Return only the lines from the start of the records through the line that contains "(267, 578) none -> [517,176,525,184] it", inclusive; leave out all pictures.

Before-and-after change data —

++++++++

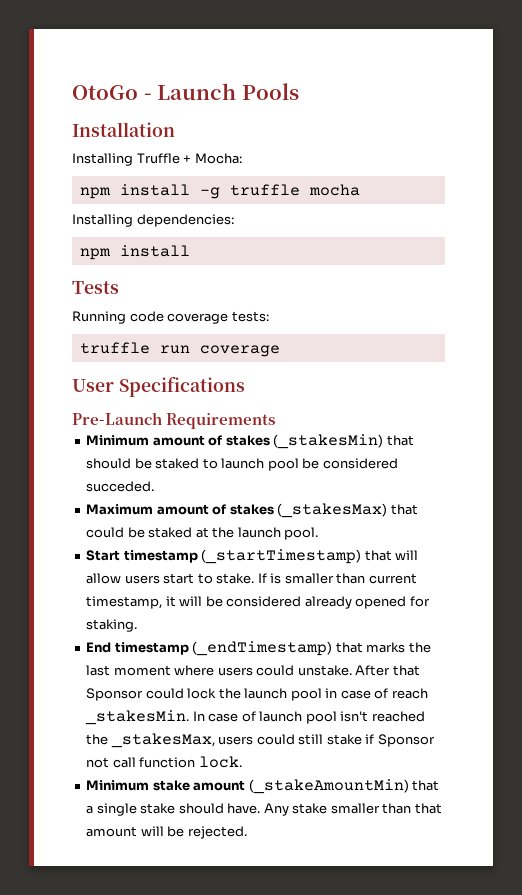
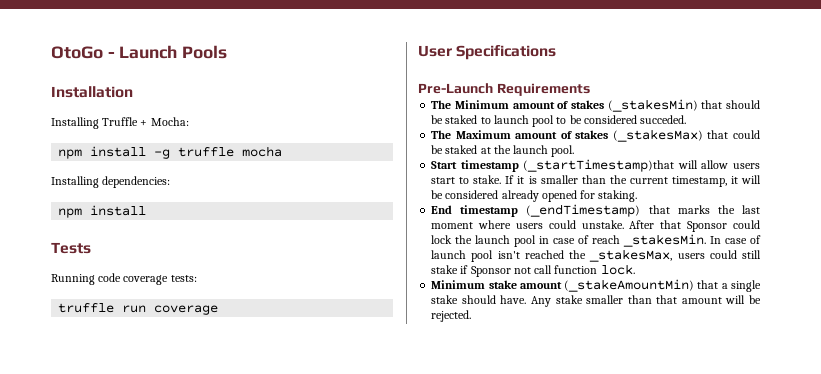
(276, 421) none -> [431,100,452,109] The
(299, 464) none -> [556,117,567,124] to
(155, 486) none -> [431,130,452,139] The
[201,549,392,564] (_startTimestamp) that -> [523,159,675,172] (_startTimestamp)that
(267, 578) none -> [517,176,525,184] it
(366, 578) none -> [609,175,627,184] the

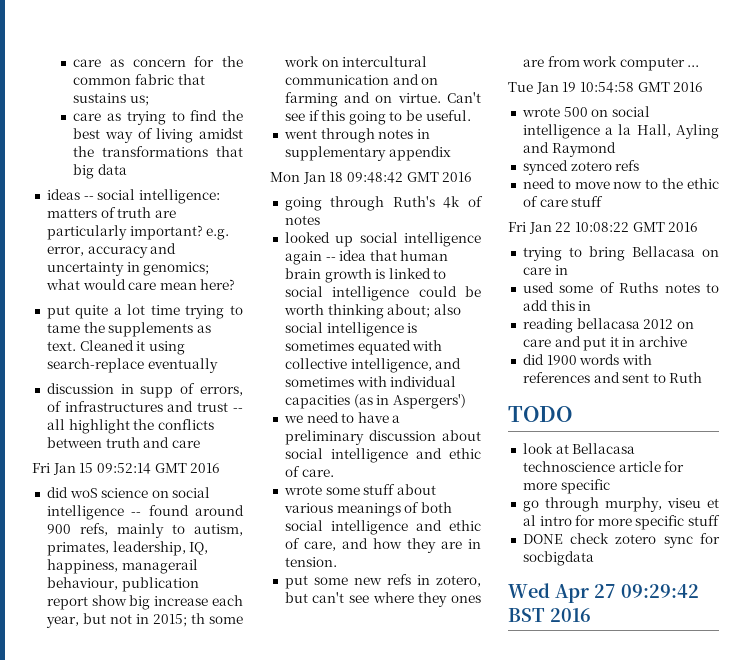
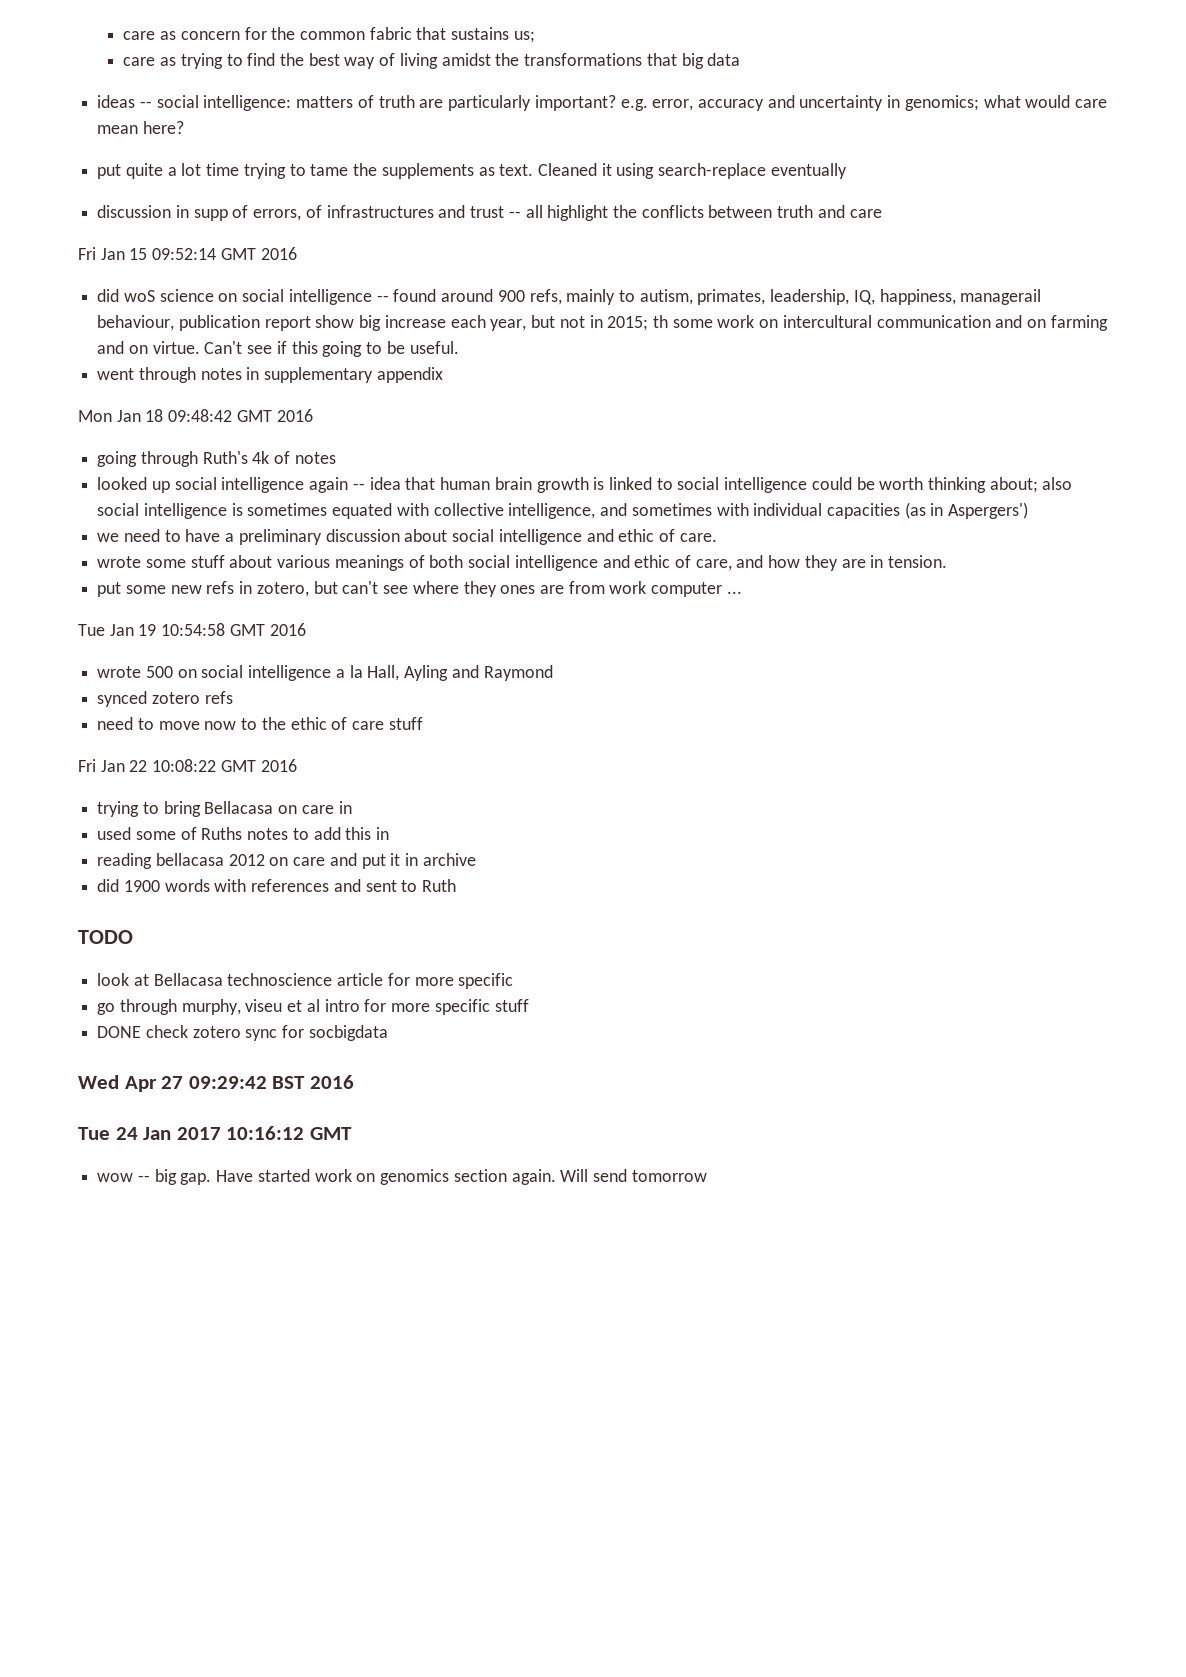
(591, 615) none -> [78,1126,352,1140] [97,1169,707,1185] // Tue 24 Jan 2017 10:16:12 GMT // wow -- big gap. Have started work on genomics section again. Will send tomorrow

++++++++

Response to the exercise —
(276, 421) none -> [431,100,452,109] The
(299, 464) none -> [556,117,567,124] to
(155, 486) none -> [431,130,452,139] The
[201,549,392,564] (_startTimestamp) that -> [523,159,675,172] (_startTimestamp)that
(267, 578) none -> [517,176,525,184] it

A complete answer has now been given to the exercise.